TheSource - 17. Mär, 11:38

Wessen

Identität? Des Schwätzers oder des Geschwätzes? Des Beschwatzten?
Wie wird aus: "ich denke, hörte, meine" "ich weiß"?
(es erscheint gordisch - das Rätsel bleibt)
hab - 17. Mär, 11:47

vielleicht ist es ja

günstig, so wenig wie möglich über die identität des schwätzers und seines geschwätzes zu wissen (das der schwund), um eine maximal grosse schwatzfläche zu bekommen und sie neu (und im eigenen interesse) zu bestücken (als arbeit: schwitzen). z.b. griechenrezeption etc. > also des (später) schwätzenden beschwatzten. (edit: und wenn es nur ausreichend viele sagen, wird aus glauben immer wissen, kanon)
Markus A. Hediger - 17. Mär, 11:47

Der Schwätzer von Cananéia

ist ein bisschen eingeschnappt, weil der Gedankenblitzer dem Hediger zugeschrieben wird. Schliesslich sei er es gewesen, der auf die geniale Idee kam, zu verschwinden.
Hediger meint dazu: "Aber ich war's, der dich zum Schwätzer machte."
Sollen doch beide die Klappe halten... Die Wahrheit ist nämlich, dass der Hediger einen (wie man in der Schweiz sagt:) "Kack in der Hose" hat: Ihm ist's gar nicht recht, bereits fürs Vorgeplänkel mit dem Prädikat der Genialität bedacht worden zu sein. Das Geschwätz geht jetzt ja erst richtig los...
<edit>Hediger korrigiert sich: als genial wurde ja nicht er bezeichnet, sondern der Gedankenblitzer.</edit>
Exkurs - 17. Mär, 11:50

Würden wir das Rätsel lösen... wir hätten keine Veranlassung mehr zu schwätzen. Furchtbare Vorstellung ;-)
hab - 17. Mär, 11:58

s'ist aber

auch eine schöne blitzallegorie: sich zackig (schlimmes lti-wort) schnell und zur rechten zeit zu entziehen, um sozusagen heilig zu werden.
TheSource - 17. Mär, 12:01

Der Kanon Risus

ist logisch und dennoch weigere ich mich. Mein Unverständnis beruht auf der Hoffnung, es müsse doch irgendwann jemand auftauchen, der Glaube-Wissen in Frage stelle.
Womit der Schwätzer von Cananéia um einen genialen Schachzug gebracht wäre.

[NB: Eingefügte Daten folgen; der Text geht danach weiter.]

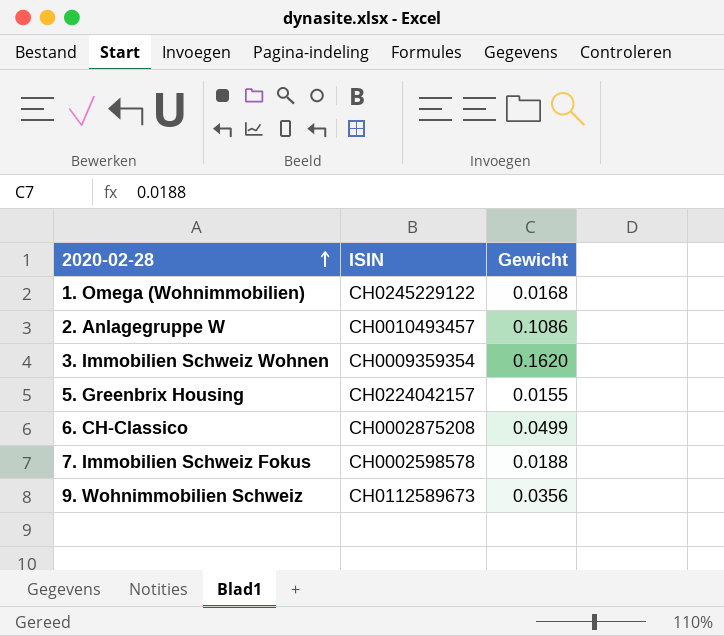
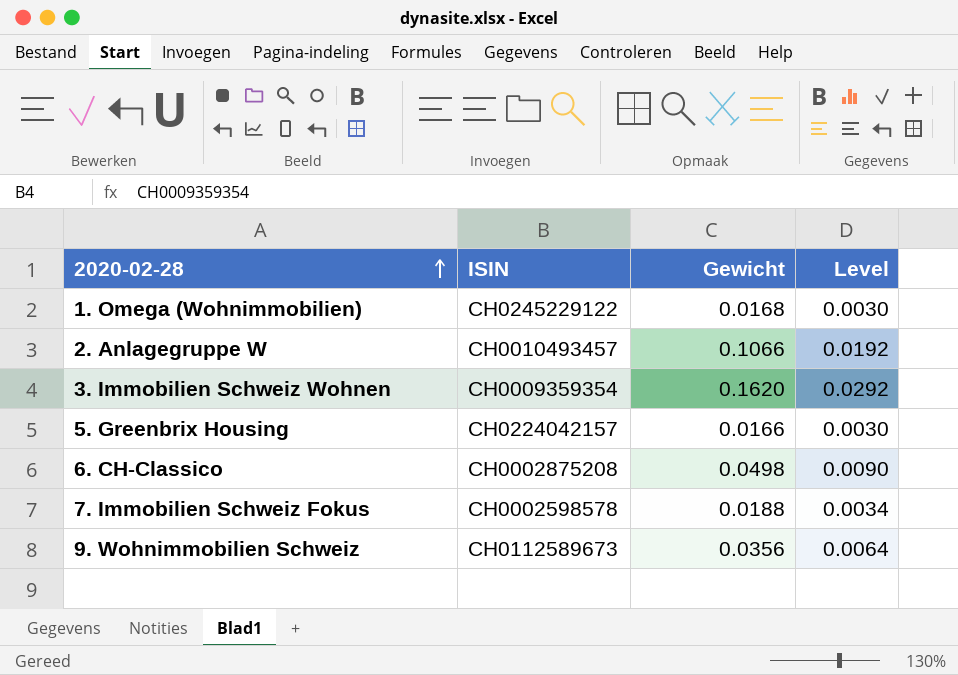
column Level | formula: none -> [Gewicht] * 0.18
2. Anlagegruppe W | Gewicht: 0.1086 -> 0.1066
5. Greenbrix Housing | Gewicht: 0.0155 -> 0.0166
6. CH-Classico | Gewicht: 0.0499 -> 0.0498

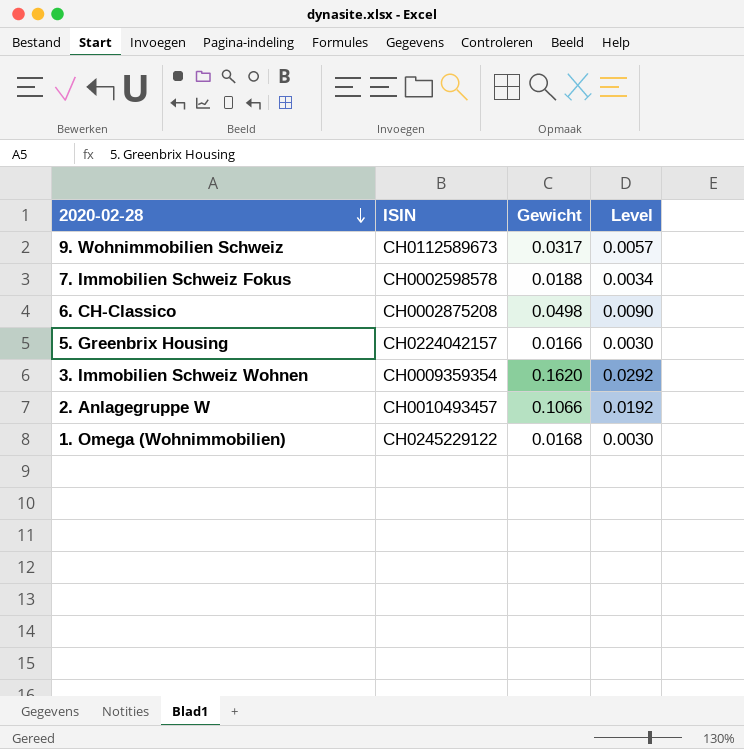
row order: 2020-02-28 ascending -> 2020-02-28 descending
9. Wohnimmobilien Schweiz | Gewicht: 0.0356 -> 0.0317
9. Wohnimmobilien Schweiz | Level: 0.0064 -> 0.0057

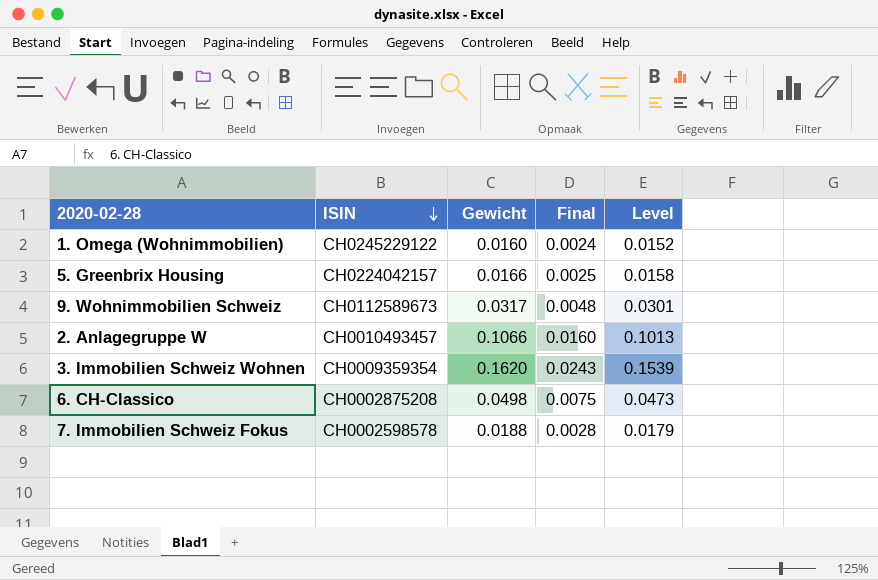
row order: 2020-02-28 descending -> ISIN descending
column Final | formula: none -> [Gewicht] * 0.15
column Level | formula: [Gewicht] * 0.18 -> [Gewicht] * 0.95
1. Omega (Wohnimmobilien) | Gewicht: 0.0168 -> 0.0160

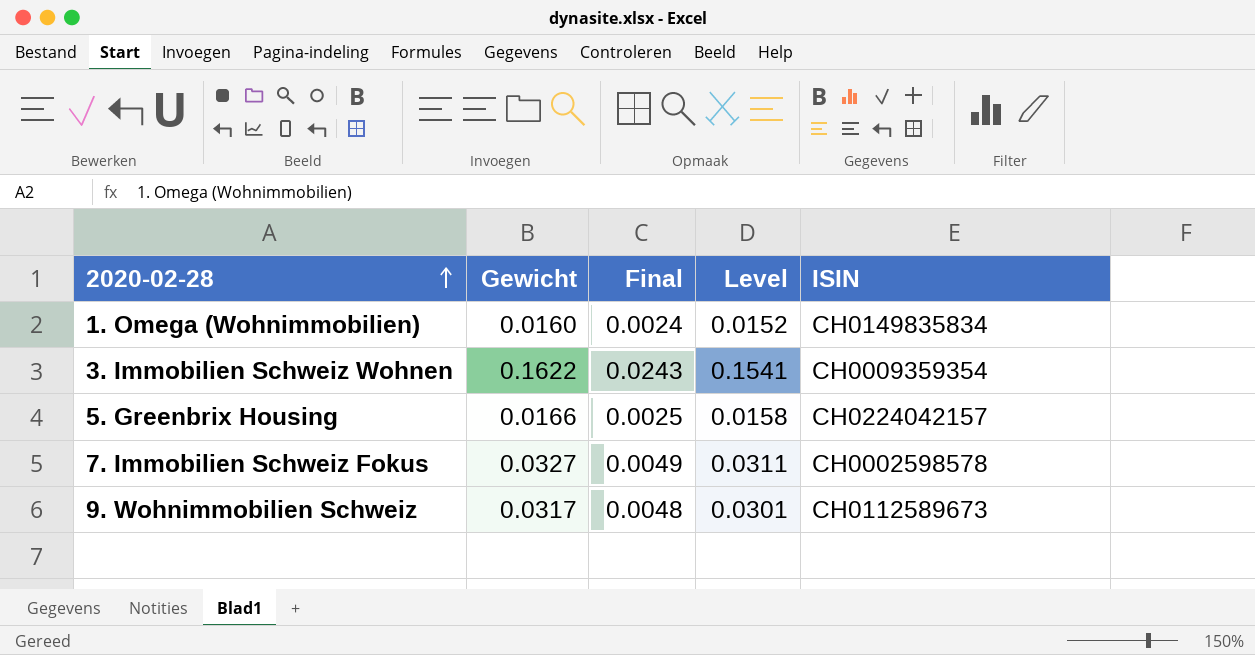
row order: ISIN descending -> 2020-02-28 ascending
column ISIN | position: 2 -> 5
row 2. Anlagegruppe W: CH0010493457 | 0.1066 | 0.0160 | 0.1013 -> none
row 6. CH-Classico: CH0002875208 | 0.0498 | 0.0075 | 0.0473 -> none
1. Omega (Wohnimmobilien) | ISIN: CH0245229122 -> CH0149835834
3. Immobilien Schweiz Wohnen | Gewicht: 0.1620 -> 0.1622
3. Immobilien Schweiz Wohnen | Level: 0.1539 -> 0.1541
7. Immobilien Schweiz Fokus | Gewicht: 0.0188 -> 0.0327
7. Immobilien Schweiz Fokus | Final: 0.0028 -> 0.0049
7. Immobilien Schweiz Fokus | Level: 0.0179 -> 0.0311

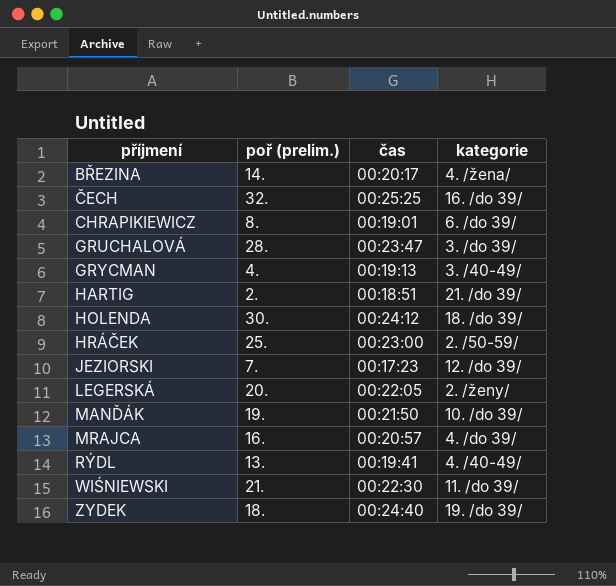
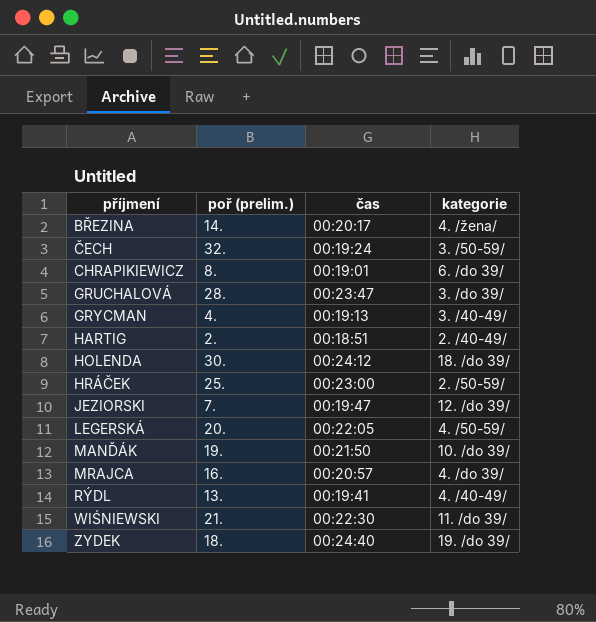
ČECH | čas: 00:25:25 -> 00:19:24
ČECH | kategorie: 16. /do 39/ -> 3. /50-59/
HARTIG | kategorie: 21. /do 39/ -> 2. /40-49/
JEZIORSKI | čas: 00:17:23 -> 00:19:47
LEGERSKÁ | kategorie: 2. /ženy/ -> 4. /50-59/

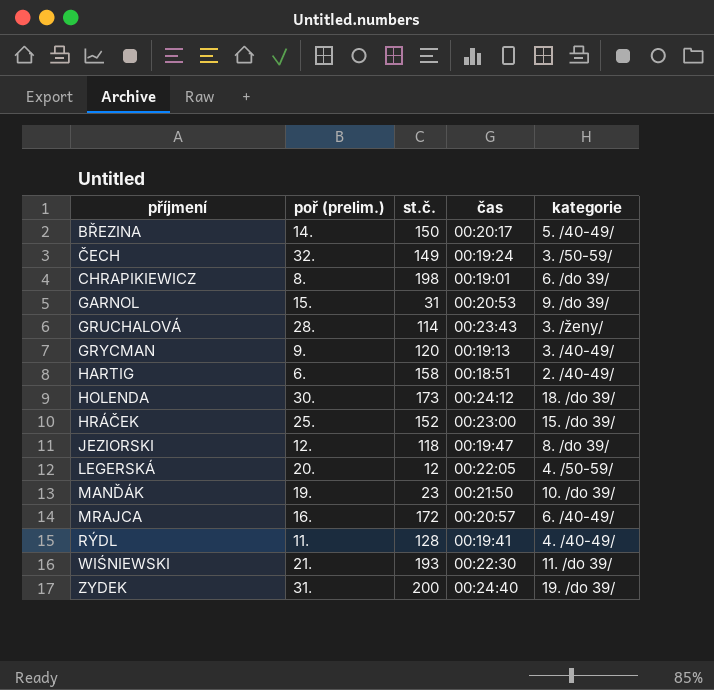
column st.č. | position: none -> 3
BŘEZINA | kategorie: 4. /žena/ -> 5. /40-49/
row GARNOL: none -> 15. | 31 | 00:20:53 | 9. /do 39/
GRUCHALOVÁ | čas: 00:23:47 -> 00:23:43
GRUCHALOVÁ | kategorie: 3. /do 39/ -> 3. /ženy/
GRYCMAN | poř (prelim.): 4. -> 9.
HARTIG | poř (prelim.): 2. -> 6.
HRÁČEK | kategorie: 2. /50-59/ -> 15. /do 39/
JEZIORSKI | poř (prelim.): 7. -> 12.
JEZIORSKI | kategorie: 12. /do 39/ -> 8. /do 39/
MRAJCA | kategorie: 4. /do 39/ -> 6. /40-49/
RÝDL | poř (prelim.): 13. -> 11.
ZYDEK | poř (prelim.): 18. -> 31.

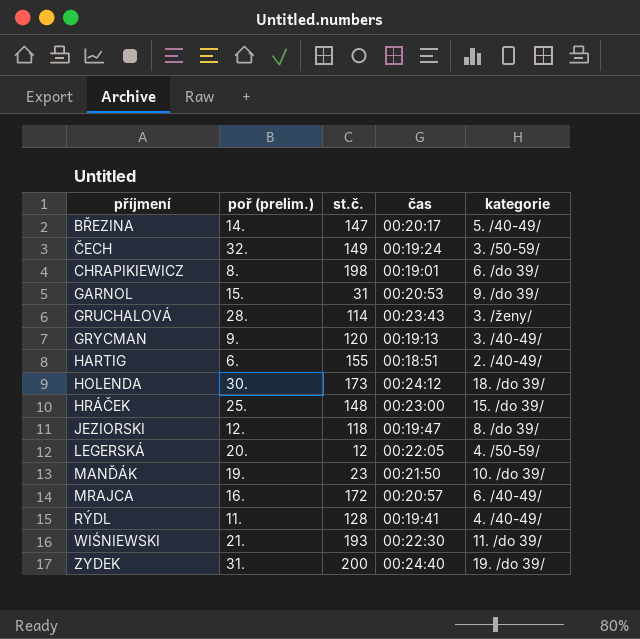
BŘEZINA | st.č.: 150 -> 147
HARTIG | st.č.: 158 -> 155
HRÁČEK | st.č.: 152 -> 148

Und die Heiligung ist tätsächlich Folge: Jesus, Buddha, Mohammed, Lao-tse, Krishna - sie alle verschwanden plötzlich und kehrten wieder mit einer "Lehre" (nur Lao-tse nicht, der war klug und blieb ganz weg)
hab - 17. Mär, 12:37

posthumes

die hoffnung, glaube ich, spielt hier auch eine gewaltige rolle. nach jeder (histor.-polit.) zäsur müssen sockel gesäubert werden, etwas neues darauf gestellt werden. die (hoffnungsfrohe) suche beginnt und bald ist etwas (eine passende figur, ein text) gefunden und poliert. heute ist es der "Schwätzer von Cananéia ", morgen die "Schwätzerin von Delphi" - wenn der krieg um die richtige auslegung des nachlasses ein ende findet. usw. naja, vielleicht nicht ein wahnsinnig hoffnungsvolles geschichtsbild, das ganze.
TheSource - 17. Mär, 13:37

Dieser Ansatz

ist insofern interessant, als dass er die
"Notwendigkeit der Sockel"
gleichsam aufzeigt wie in Frage stellt.
Theorem - 17. Mär, 12:56

Wir reden so lange an der Sache vorbei,

so lange wir uns immer nur mit dem Phänomen auseinandersetzen. Wo bleibt der Blick auf die Wurzel allen Übels, auf das unvollkommene Individuum? Erst die Klarheit über unsere eingeschränkten Möglichkeiten, einerseits die Sinne, Empfindungen und Wahrnehmungen, andererseits und daraus resultierend die schwächelnden Mittel der Kommunikation (Sprache ist nur ein Modell unserer synthesischen Geistesarbeit), führt zur rechten Sicht auf alles Transzendente. Insofern müssen Unbegreiflichkeiten, insbesondere das nicht erklärbare Verschwinden, immer in Geschwätz ausarten.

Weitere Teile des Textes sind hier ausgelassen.